Your task: For the entries below, return every line from the top through the line with "font-family:Liberation Serif, serif;" exactly as it stands, omitting pictures.

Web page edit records
* * *
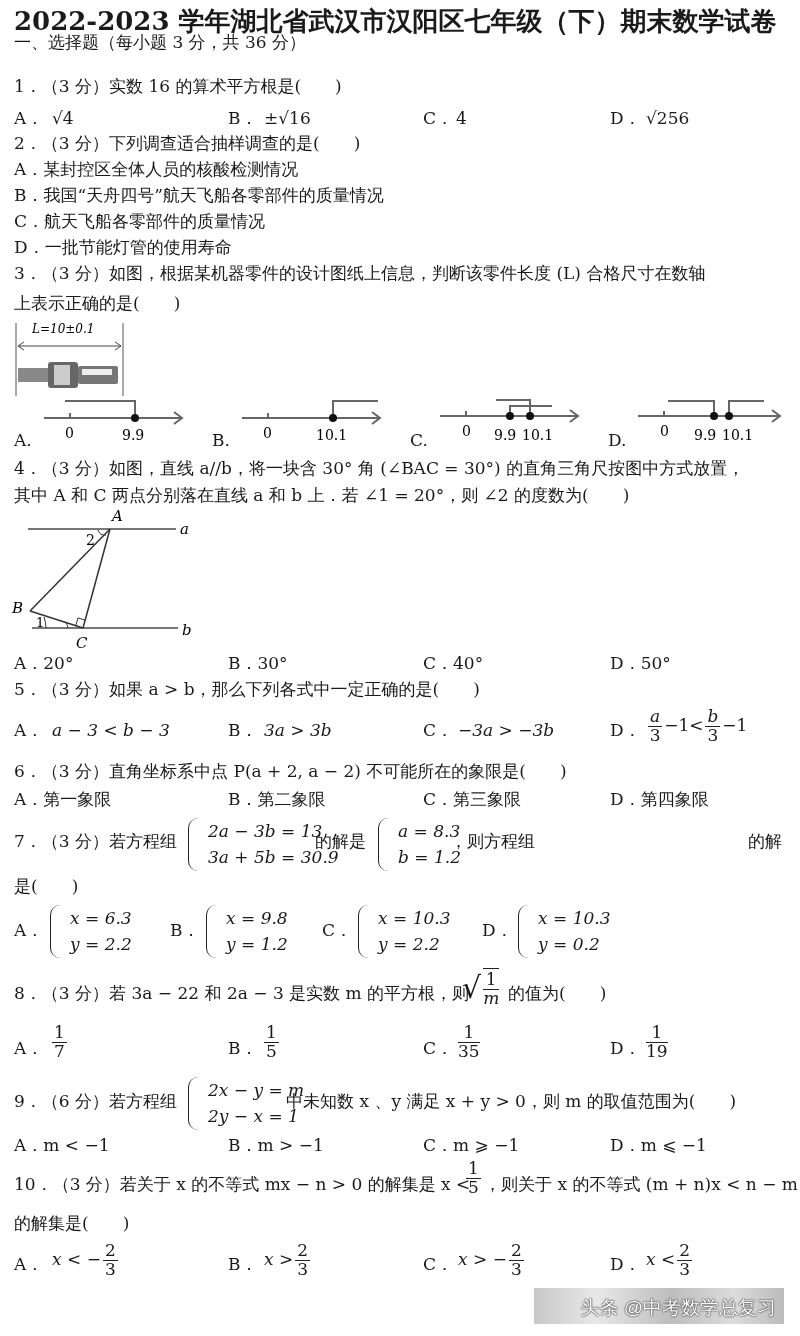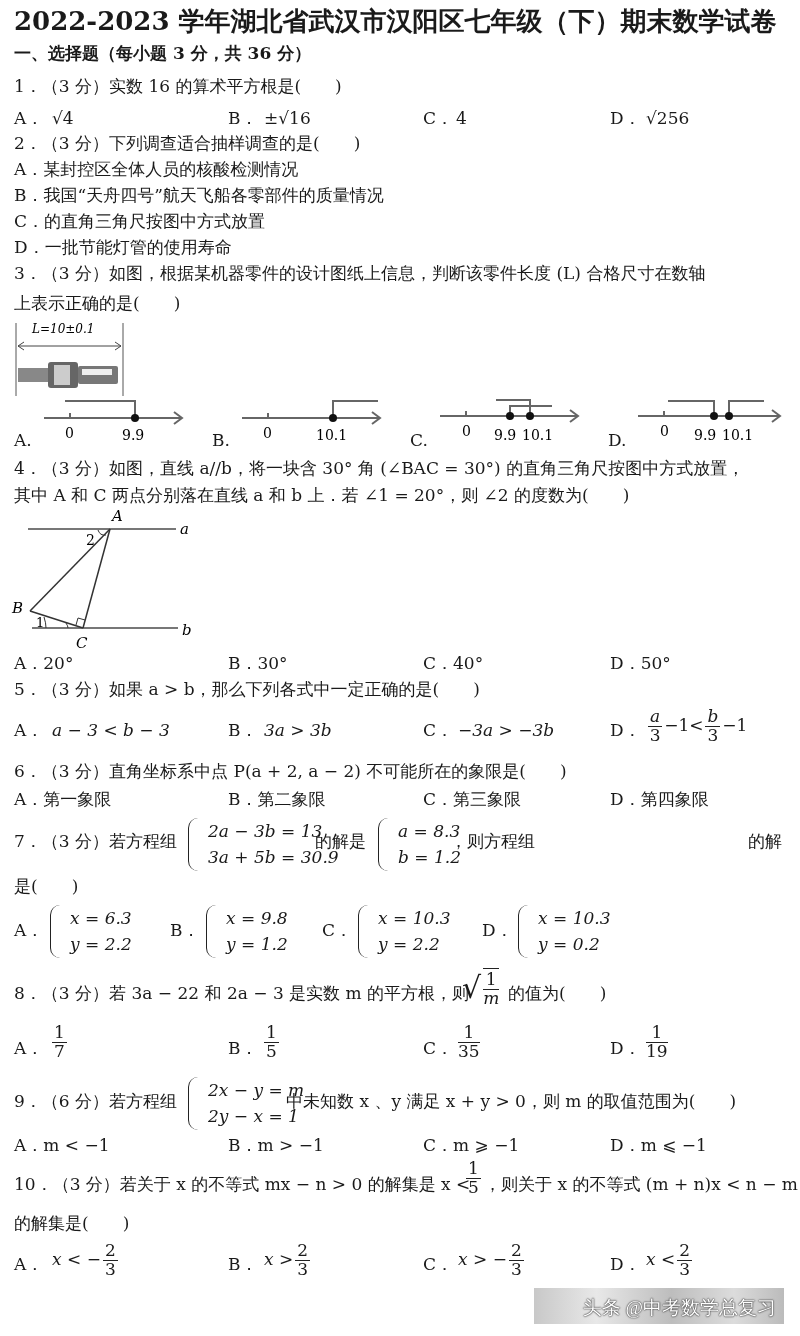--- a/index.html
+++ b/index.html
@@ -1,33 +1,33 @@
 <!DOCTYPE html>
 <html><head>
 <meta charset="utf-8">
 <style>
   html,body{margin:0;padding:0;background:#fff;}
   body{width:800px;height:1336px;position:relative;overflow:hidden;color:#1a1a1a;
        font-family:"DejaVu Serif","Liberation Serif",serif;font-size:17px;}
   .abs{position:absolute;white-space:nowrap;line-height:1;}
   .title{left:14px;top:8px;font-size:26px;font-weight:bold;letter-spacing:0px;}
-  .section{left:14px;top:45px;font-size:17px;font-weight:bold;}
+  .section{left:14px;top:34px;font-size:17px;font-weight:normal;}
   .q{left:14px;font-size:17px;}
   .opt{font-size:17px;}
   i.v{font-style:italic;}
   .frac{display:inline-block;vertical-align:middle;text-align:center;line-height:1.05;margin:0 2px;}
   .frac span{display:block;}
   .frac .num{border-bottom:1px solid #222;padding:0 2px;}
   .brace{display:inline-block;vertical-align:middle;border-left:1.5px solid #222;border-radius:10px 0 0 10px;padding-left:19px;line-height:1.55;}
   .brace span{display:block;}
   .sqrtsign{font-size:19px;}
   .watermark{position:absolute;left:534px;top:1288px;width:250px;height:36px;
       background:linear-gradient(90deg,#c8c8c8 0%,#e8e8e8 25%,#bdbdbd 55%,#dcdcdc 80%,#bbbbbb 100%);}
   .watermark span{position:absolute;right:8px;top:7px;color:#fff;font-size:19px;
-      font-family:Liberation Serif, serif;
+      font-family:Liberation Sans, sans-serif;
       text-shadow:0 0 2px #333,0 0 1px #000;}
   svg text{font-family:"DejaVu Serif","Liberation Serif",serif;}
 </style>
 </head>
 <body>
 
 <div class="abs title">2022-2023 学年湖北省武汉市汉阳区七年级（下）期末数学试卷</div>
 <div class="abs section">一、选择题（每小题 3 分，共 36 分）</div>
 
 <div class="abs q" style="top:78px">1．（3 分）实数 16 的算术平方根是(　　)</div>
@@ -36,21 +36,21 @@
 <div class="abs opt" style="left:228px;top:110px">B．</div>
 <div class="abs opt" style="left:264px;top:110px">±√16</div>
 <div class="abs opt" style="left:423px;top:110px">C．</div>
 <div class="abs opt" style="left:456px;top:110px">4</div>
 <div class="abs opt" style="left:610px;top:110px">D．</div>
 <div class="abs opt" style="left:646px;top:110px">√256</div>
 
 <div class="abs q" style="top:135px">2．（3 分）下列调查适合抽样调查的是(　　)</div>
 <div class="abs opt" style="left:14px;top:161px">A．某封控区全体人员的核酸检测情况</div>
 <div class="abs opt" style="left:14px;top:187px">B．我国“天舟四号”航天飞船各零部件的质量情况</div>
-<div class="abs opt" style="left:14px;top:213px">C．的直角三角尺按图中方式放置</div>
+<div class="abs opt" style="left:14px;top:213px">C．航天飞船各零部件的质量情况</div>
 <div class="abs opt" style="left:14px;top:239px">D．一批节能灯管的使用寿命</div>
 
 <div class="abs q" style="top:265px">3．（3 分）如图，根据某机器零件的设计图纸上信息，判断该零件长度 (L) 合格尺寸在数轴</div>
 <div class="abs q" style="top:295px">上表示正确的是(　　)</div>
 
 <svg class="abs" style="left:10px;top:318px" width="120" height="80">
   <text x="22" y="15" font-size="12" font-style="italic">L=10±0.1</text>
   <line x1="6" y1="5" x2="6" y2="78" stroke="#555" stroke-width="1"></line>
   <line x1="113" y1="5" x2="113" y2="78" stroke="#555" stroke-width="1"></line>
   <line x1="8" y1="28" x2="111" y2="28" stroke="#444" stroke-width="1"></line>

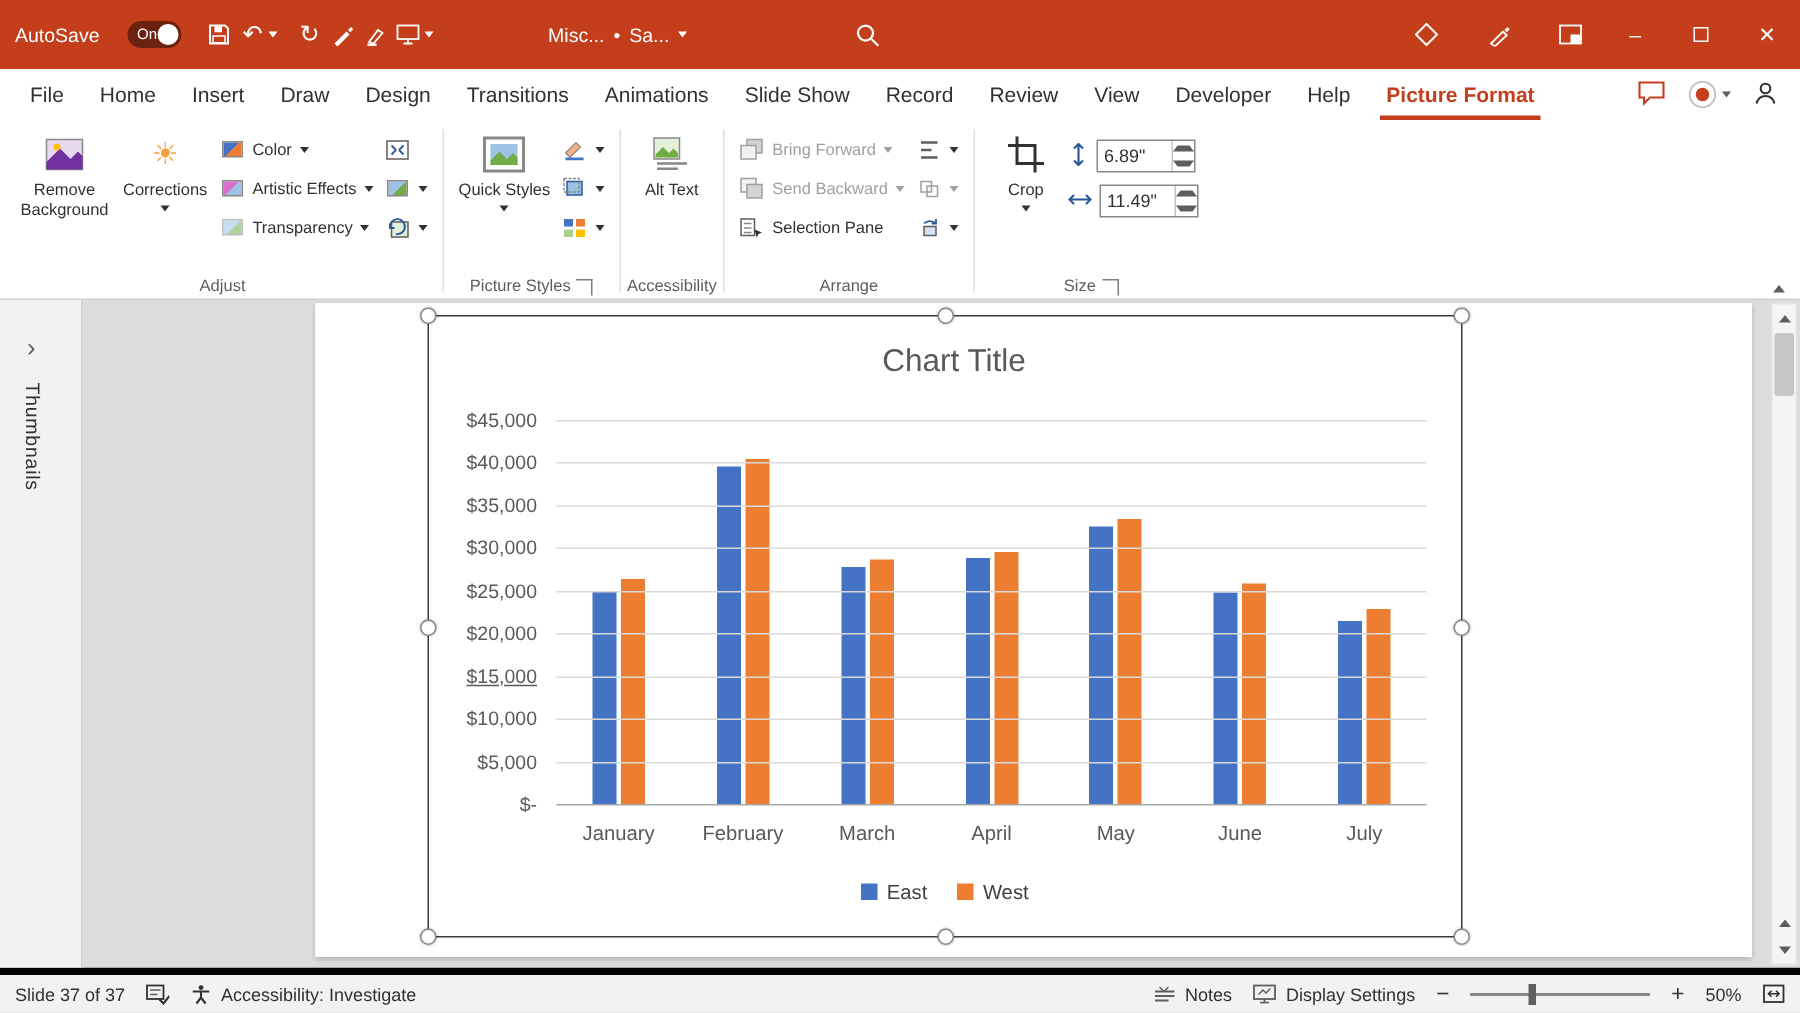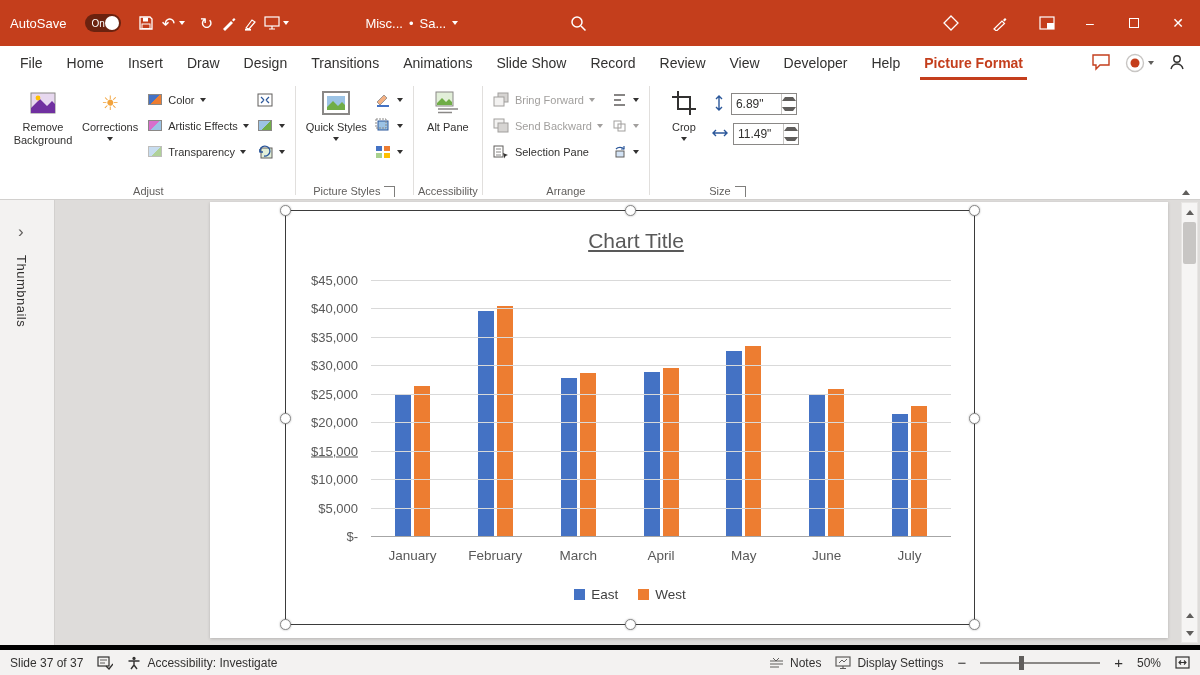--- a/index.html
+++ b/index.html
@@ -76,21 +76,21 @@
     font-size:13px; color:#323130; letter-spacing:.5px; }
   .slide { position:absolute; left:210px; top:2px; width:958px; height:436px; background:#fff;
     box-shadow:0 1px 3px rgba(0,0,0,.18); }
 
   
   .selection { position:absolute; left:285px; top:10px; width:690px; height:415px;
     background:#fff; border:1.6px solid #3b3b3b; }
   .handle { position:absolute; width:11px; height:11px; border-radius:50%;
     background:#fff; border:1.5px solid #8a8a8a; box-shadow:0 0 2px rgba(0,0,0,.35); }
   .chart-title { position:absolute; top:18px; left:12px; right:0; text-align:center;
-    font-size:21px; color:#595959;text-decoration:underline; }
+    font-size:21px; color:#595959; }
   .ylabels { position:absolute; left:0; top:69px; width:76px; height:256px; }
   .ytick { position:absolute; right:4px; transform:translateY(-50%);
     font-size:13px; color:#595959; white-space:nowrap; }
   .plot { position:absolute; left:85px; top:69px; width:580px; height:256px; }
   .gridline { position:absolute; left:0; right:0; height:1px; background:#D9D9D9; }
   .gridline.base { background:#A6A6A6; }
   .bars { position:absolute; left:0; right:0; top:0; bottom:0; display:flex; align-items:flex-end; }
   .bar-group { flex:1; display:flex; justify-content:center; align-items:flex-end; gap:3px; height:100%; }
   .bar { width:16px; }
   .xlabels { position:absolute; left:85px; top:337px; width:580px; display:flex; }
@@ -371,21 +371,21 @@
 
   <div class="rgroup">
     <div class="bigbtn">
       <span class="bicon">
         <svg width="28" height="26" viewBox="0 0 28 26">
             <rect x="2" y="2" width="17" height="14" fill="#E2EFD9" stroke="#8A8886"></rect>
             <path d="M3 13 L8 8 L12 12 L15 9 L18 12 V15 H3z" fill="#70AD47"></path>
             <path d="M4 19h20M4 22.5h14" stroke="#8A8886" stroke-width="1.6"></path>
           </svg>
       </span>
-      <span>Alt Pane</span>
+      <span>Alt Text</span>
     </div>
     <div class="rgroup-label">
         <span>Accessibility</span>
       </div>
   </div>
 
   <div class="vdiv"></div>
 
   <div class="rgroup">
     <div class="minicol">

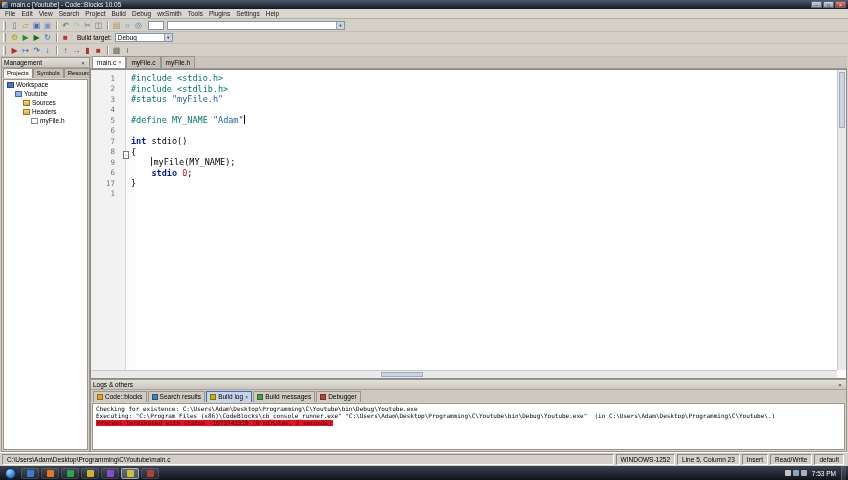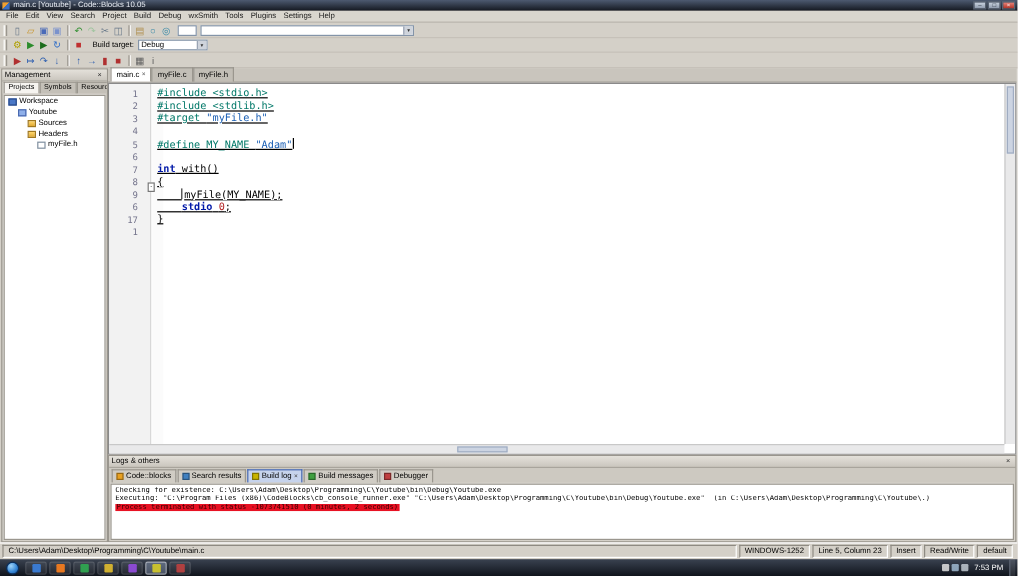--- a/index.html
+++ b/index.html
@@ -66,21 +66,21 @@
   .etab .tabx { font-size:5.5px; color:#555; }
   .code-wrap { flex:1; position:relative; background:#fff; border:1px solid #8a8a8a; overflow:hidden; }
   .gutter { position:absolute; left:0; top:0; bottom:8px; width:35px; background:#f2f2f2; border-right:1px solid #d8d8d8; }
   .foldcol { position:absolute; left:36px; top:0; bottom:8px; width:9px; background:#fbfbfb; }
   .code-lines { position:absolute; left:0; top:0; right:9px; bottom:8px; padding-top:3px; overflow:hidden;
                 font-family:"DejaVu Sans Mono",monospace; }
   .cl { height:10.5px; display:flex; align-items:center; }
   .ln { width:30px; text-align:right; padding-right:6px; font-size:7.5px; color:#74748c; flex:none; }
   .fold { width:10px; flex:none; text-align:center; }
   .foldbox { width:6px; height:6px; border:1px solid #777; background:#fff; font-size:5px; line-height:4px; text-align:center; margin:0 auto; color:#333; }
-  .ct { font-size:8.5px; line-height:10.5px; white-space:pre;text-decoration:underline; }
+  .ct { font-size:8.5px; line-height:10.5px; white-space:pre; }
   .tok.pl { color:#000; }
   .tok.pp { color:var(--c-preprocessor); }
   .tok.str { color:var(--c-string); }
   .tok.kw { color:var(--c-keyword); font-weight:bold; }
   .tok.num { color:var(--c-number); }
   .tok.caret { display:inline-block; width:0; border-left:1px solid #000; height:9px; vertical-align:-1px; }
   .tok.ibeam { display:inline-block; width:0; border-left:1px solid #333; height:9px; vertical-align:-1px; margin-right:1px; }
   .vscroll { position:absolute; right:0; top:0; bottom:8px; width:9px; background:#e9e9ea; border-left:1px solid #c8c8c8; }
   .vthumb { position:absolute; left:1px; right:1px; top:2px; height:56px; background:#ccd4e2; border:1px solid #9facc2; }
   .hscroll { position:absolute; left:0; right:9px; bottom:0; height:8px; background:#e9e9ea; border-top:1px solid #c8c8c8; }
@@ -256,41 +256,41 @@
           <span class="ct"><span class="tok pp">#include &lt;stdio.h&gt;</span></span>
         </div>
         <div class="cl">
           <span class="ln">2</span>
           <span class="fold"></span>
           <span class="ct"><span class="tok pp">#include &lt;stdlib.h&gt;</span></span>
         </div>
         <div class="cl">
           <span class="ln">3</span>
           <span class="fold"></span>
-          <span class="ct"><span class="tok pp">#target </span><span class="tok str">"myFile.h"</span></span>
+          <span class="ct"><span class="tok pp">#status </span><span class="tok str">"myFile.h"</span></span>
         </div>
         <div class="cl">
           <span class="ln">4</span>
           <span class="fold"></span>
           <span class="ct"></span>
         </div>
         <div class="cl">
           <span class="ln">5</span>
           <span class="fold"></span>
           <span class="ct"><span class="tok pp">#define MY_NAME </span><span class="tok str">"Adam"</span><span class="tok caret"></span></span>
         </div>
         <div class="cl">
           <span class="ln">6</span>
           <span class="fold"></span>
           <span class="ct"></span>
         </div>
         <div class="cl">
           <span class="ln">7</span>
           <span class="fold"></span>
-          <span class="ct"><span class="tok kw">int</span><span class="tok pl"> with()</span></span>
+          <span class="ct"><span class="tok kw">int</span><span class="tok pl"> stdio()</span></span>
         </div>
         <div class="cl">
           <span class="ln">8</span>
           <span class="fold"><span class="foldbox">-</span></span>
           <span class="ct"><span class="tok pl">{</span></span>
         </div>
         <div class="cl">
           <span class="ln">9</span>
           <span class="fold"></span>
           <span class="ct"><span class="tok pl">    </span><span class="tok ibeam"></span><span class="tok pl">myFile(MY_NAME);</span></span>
* * *
Reply to the exercise:
--- a/index.html
+++ b/index.html
@@ -1,33 +1,33 @@
 <!DOCTYPE html>
 <html><head>
 <meta charset="utf-8">
 <style>
   html,body{margin:0;padding:0;background:#fff;}
   body{width:800px;height:1336px;position:relative;overflow:hidden;color:#1a1a1a;
        font-family:"DejaVu Serif","Liberation Serif",serif;font-size:17px;}
   .abs{position:absolute;white-space:nowrap;line-height:1;}
   .title{left:14px;top:8px;font-size:26px;font-weight:bold;letter-spacing:0px;}
-  .section{left:14px;top:45px;font-size:17px;font-weight:bold;}
+  .section{left:14px;top:34px;font-size:17px;font-weight:normal;}
   .q{left:14px;font-size:17px;}
   .opt{font-size:17px;}
   i.v{font-style:italic;}
   .frac{display:inline-block;vertical-align:middle;text-align:center;line-height:1.05;margin:0 2px;}
   .frac span{display:block;}
   .frac .num{border-bottom:1px solid #222;padding:0 2px;}
   .brace{display:inline-block;vertical-align:middle;border-left:1.5px solid #222;border-radius:10px 0 0 10px;padding-left:19px;line-height:1.55;}
   .brace span{display:block;}
   .sqrtsign{font-size:19px;}
   .watermark{position:absolute;left:534px;top:1288px;width:250px;height:36px;
       background:linear-gradient(90deg,#c8c8c8 0%,#e8e8e8 25%,#bdbdbd 55%,#dcdcdc 80%,#bbbbbb 100%);}
   .watermark span{position:absolute;right:8px;top:7px;color:#fff;font-size:19px;
-      font-family:Liberation Serif, serif;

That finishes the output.